What is needed is an exact copy of the records below, without the pictures.

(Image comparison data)
*****

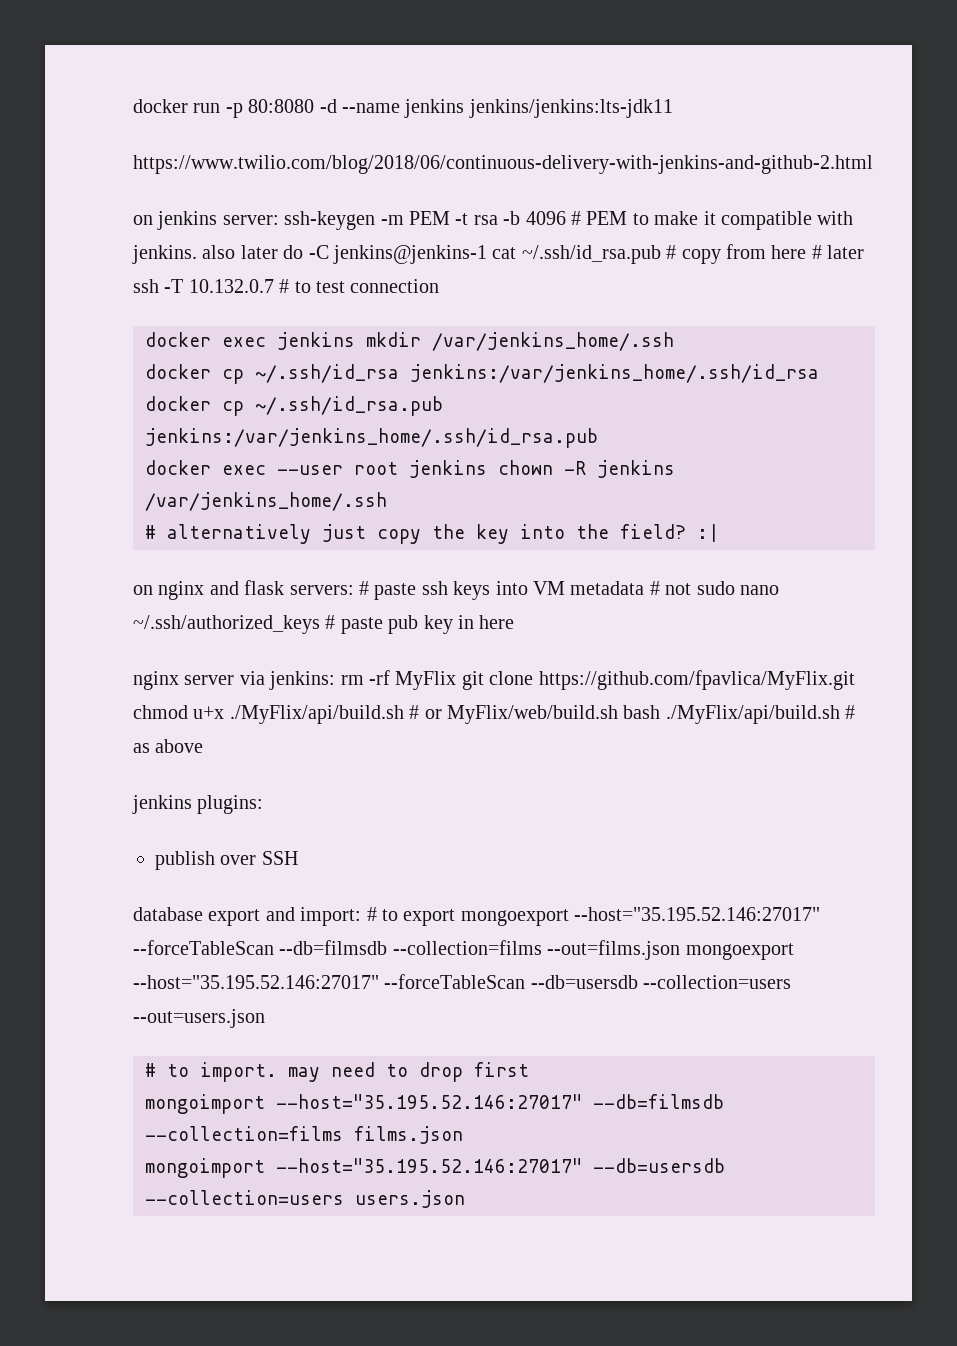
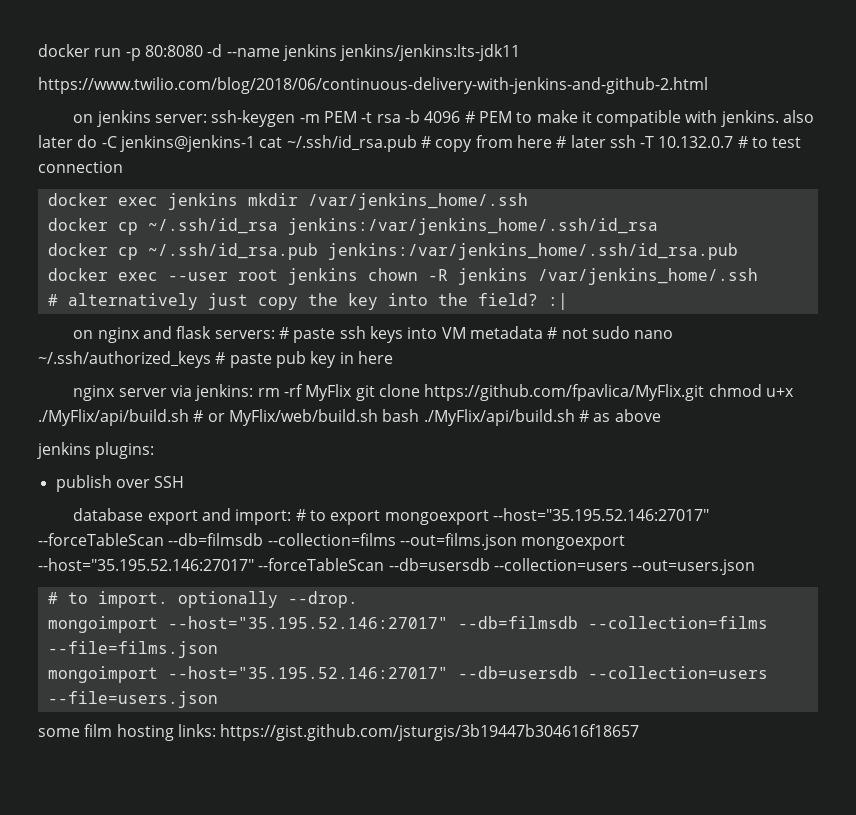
- # to import. may need to drop first
+ # to import. optionally --drop.
- mongoimport --host="35.195.52.146:27017" --db=filmsdb --collection=films films.json
+ mongoimport --host="35.195.52.146:27017" --db=filmsdb --collection=films --file=films.json
- mongoimport --host="35.195.52.146:27017" --db=usersdb --collection=users users.json
+ mongoimport --host="35.195.52.146:27017" --db=usersdb --collection=users --file=users.json
+ some film hosting links: https://gist.github.com/jsturgis/3b19447b304616f18657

*****

RESPONSE TO THIS TASK
- # to import. may need to drop first
+ # to import. optionally --drop.
- mongoimport --host="35.195.52.146:27017" --db=filmsdb --collection=films films.json
+ mongoimport --host="35.195.52.146:27017" --db=filmsdb --collection=films --file=films.json
- mongoimport --host="35.195.52.146:27017" --db=usersdb --collection=users users.json
+ mongoimport --host="35.195.52.146:27017" --db=usersdb --collection=users --file=users.json
+ some film hosting links: https://gist.github.com/jsturgis/3b19447b304616f18657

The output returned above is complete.